July 20, 2010
MADISON - Beginning August 1, Wisconsin citizens will have a new opportunity to be part of managing white-tailed deer in Wisconsin. Dubbed Operation Deer Watch, people are being asked to record and report all deer they see between Aug 1 and Sept 30. Go to the Department of Natural Resources website [dnr.wi.gov] and click on the Operation Deer Watch button to get started.
"All deer seen including bucks, does and fawns should be reported during this two month period," said Jason Fleener, assistant DNR deer specialist. "The observations will be entered into a database and will be used to determine doe to fawn ratios, which are a part of the population estimation equation."
Summer deer observations have always been part of the population estimation process, according to DNR biologists. The number of deer seen and the number of fawns seen with each doe are indicators of annual production in deer herds. In addition to deer seen, observers are asked to note date and location. Only deer seen between sunrise and sunset are to be counted.
In previous years, the observation period lasted three months and only state and federal biologists, foresters, law enforcement and other government staff participated.

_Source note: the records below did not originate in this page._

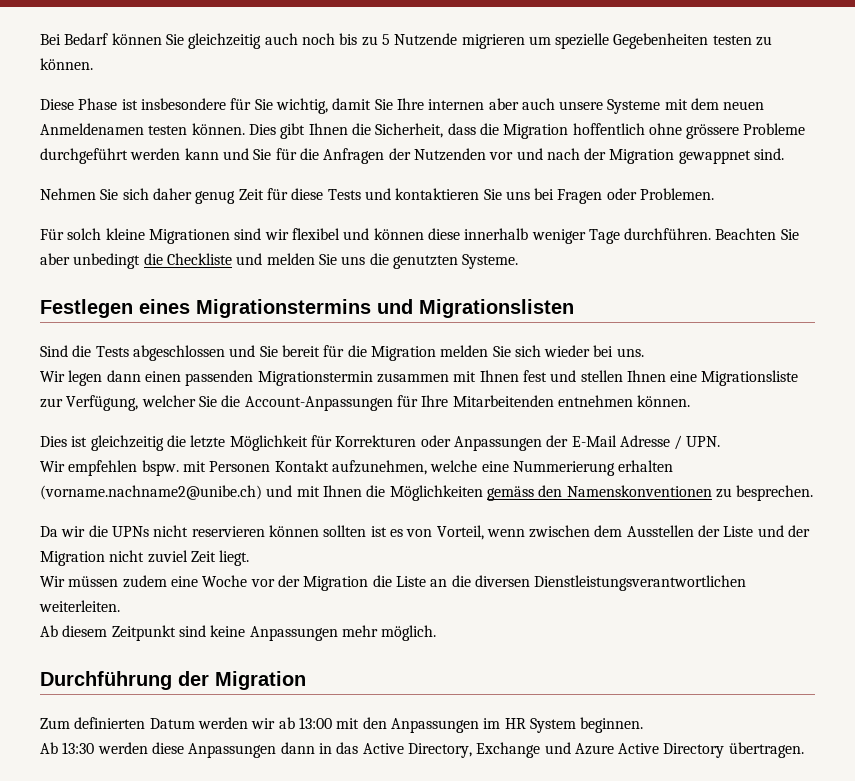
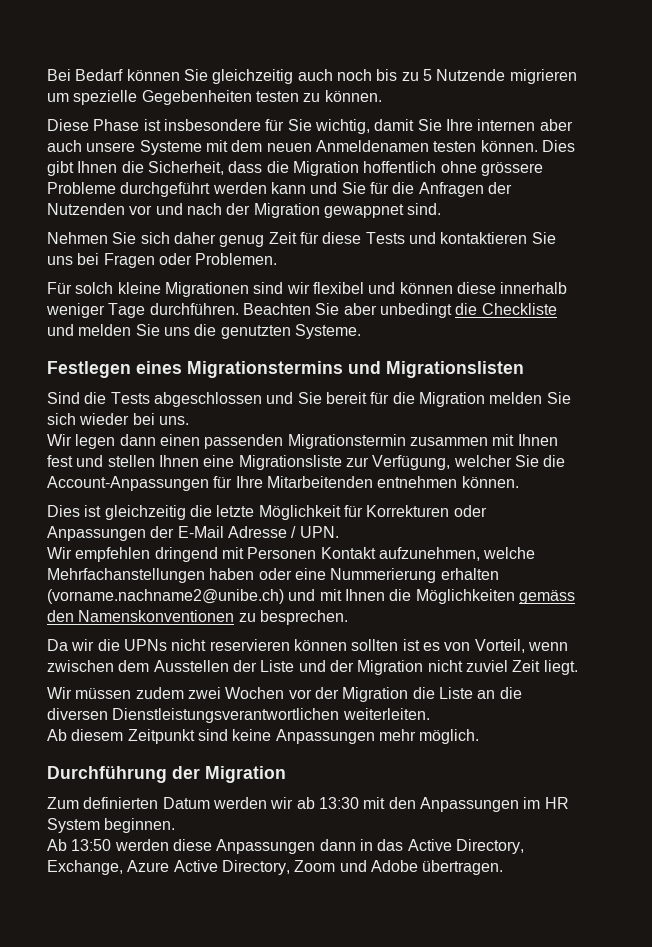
[141,460,179,476] bspw. -> [154,547,218,562] dringend
(478, 466) none -> [47,568,292,583] Mehrfachanstellungen haben oder
[170,575,248,587] eine Woche -> [187,687,285,699] zwei Wochen
[298,717,332,729] 13:00 -> [318,797,359,809] 13:30
[62,742,95,754] 13:30 -> [71,839,112,851] 13:50
[476,742,725,758] Exchange und Azure Active Directory -> [47,860,418,875] Exchange, Azure Active Directory, Zoom und Adobe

"One of the recommendations of a panel of experts that that reviewed our deer population estimation model a few years back was to increase the number of observers and to shorten the summer deer observation period to two months from three," said Fleener "We hope to capitalize on the intense public interest in Wisconsin's whitetail deer population. It's a great chance for the public to help keep an eye-on-the-herd and add a lot more observations to our database."

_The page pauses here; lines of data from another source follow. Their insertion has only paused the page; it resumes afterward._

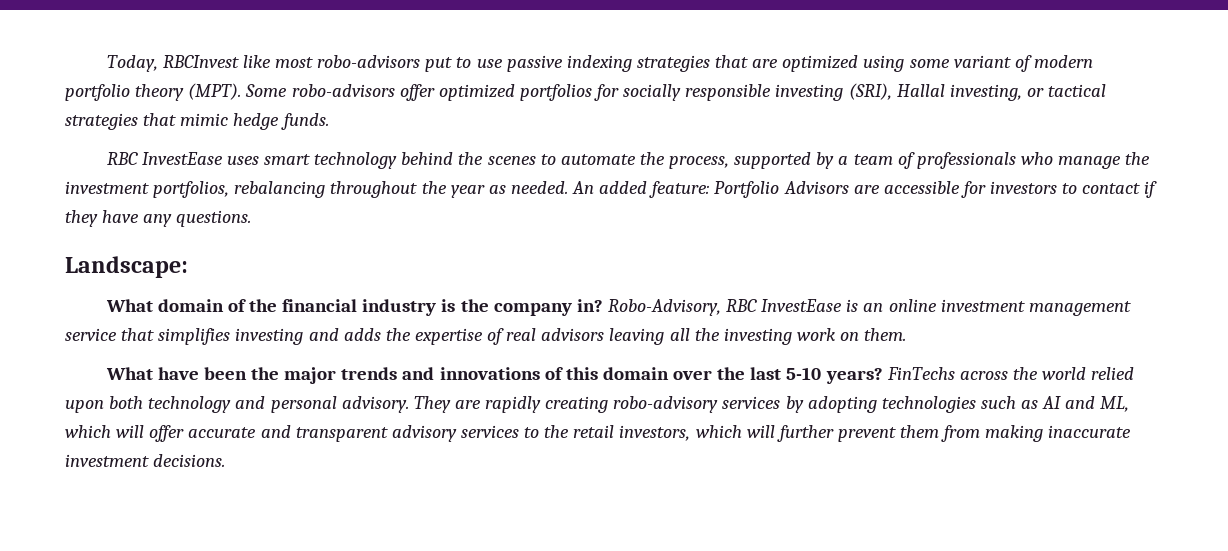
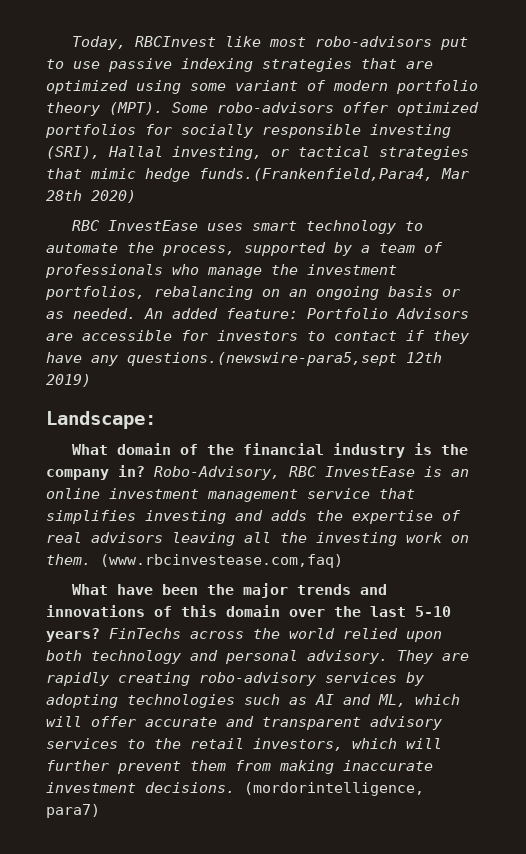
[280,113,329,130] funds. -> [199,168,469,181] [46,190,136,203] funds.(Frankenfield,Para4, Mar 28th 2020)
[401,152,536,165] behind the scenes -> (397, 227) none
[330,181,485,198] throughout the year -> [262,286,460,300] on an ongoing basis or
[176,210,252,227] questions. -> [127,352,442,366] [46,374,91,387] questions.(newswire-para5,sept 12th 2019)
(907, 334) none -> [100,554,343,568] (www.rbcinvestease.com,faq)
(226, 460) none -> [244,782,424,796] [46,804,100,818] (mordorintelligence, para7)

Operation Deer Watch is yet one more way in which the deer enthusiasts can help monitor the herd. In 2009, the department launched a hunter observation website that asked hunters to record observations from their trips in the woods. Valuable information on species distribution, as well as, data the number of hunting days, hunting hours and environmental conditions they experienced was gathered. Nearly 20,000 hunting trips were logged into the online database. In addition, similar new data questions were added to the deer registration form that successful hunters complete and this provided over 320,000 observations.
"We expect the value of these citizen-based monitoring efforts will grow with each additional year. We will be able to look at year-after-year changes that provide insights to our deer populations across Wisconsin" added Fleener.